[Editorial] Manipulating the media

Posted on : 2008-01-14 15:08 KST Modified on : 2008-01-14 15:08 KST

It has been revealed that the presidential transition team directed civil servants at the Ministry of Culture and Tourism, which is responsible for overseeing the publishing of books and periodicals, to report to it about big names in the news media. Reportedly it also told ministry officials to look into advertisers who have influence over given media companies. This is an incident that simply should not have happened in a democratic society, an incident that was an open display of an intention to control the media. The transition team later explained that it took place because of the individual and unauthorized actions of one team member, with the surname Park, while he was at the ministry office. It has issued an official apology, called Park back from the ministry, and destroyed the documentation that was produced on its request. However, there are more than a few aspects of this that are suspicious enough to make it difficult to just move on and accept the transition team’s explanation.

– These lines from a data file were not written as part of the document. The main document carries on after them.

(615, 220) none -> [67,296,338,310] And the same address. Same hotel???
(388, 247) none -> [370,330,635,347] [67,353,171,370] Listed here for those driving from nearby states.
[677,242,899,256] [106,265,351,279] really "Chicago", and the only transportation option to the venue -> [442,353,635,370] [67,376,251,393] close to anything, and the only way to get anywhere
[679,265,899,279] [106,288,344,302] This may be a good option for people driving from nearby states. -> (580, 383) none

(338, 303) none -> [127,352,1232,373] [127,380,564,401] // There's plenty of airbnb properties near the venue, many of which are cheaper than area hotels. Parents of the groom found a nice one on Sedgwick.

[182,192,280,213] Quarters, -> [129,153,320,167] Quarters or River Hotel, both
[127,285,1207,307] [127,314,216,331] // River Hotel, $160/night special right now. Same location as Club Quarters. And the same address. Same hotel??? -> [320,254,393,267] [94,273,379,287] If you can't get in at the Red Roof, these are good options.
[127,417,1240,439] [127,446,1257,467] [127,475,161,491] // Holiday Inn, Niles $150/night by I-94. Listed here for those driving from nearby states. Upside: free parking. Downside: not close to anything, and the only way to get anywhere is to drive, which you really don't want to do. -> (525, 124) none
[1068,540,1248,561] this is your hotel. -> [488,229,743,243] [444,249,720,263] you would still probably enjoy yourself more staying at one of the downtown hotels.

According to the transition team, Park thought he would ask the ministry to look into individual members of the media to see who he might have nominated to an advisory committee. However, those that were investigated are editors and the heads of media outlets’ politics desks, hardly the kind of people you would appoint to an advisory committee. The fact that ministry officials were told to look into their “political tendencies” is also suspicious. Basic personal information about someone is something you should be able to ascertain without a whole separate inquiry, something that hints at the fact that the main goal of the investigation was to determine their political inclinations. Including in that investigation the presidents of companies that run advertisements in the news media is something that would be hard to interpret as something other than an attempt to use advertisers to manipulate the news. Even the military dictatorships did not go about it so openly.

Even back during the presidential campaign there were moves by aides to President-elect Lee Myung-bak and the Grand National Party trying to tame the media to their liking. They coerced media that were critical of Lee or the GNP with criminal lawsuits and complaints and with civil suits for massive amounts of cash. When the Munhwa Broadcasting Corporation ran an interview with Erica Kim about Lee and the BBK scandal, one Lee aide openly threatened that MBC would be privatized if Lee won the election. This is what makes it hard to rid yourself of the suspicion that what transpired at the Ministry of Culture and Tourism was related to the kind of thinking common during the military dictatorships. The presidential transition team denies it, but it is hard to ignore some media reports that said ministry officials were told to look into members of the media at the direction of someone other than Park, meaning that he would not have been alone in his actions.

In its move to do away with the “newspaper law” and in other things as well, Lee’s new administration is showing signs of regressing to years past. Lee and the GNP need to spend some time in deep thought. History has taught us that when state authority rejects the free criticism and watchfulness of the media and tries to manipulate it instead, it is the powers that be who lose in the end.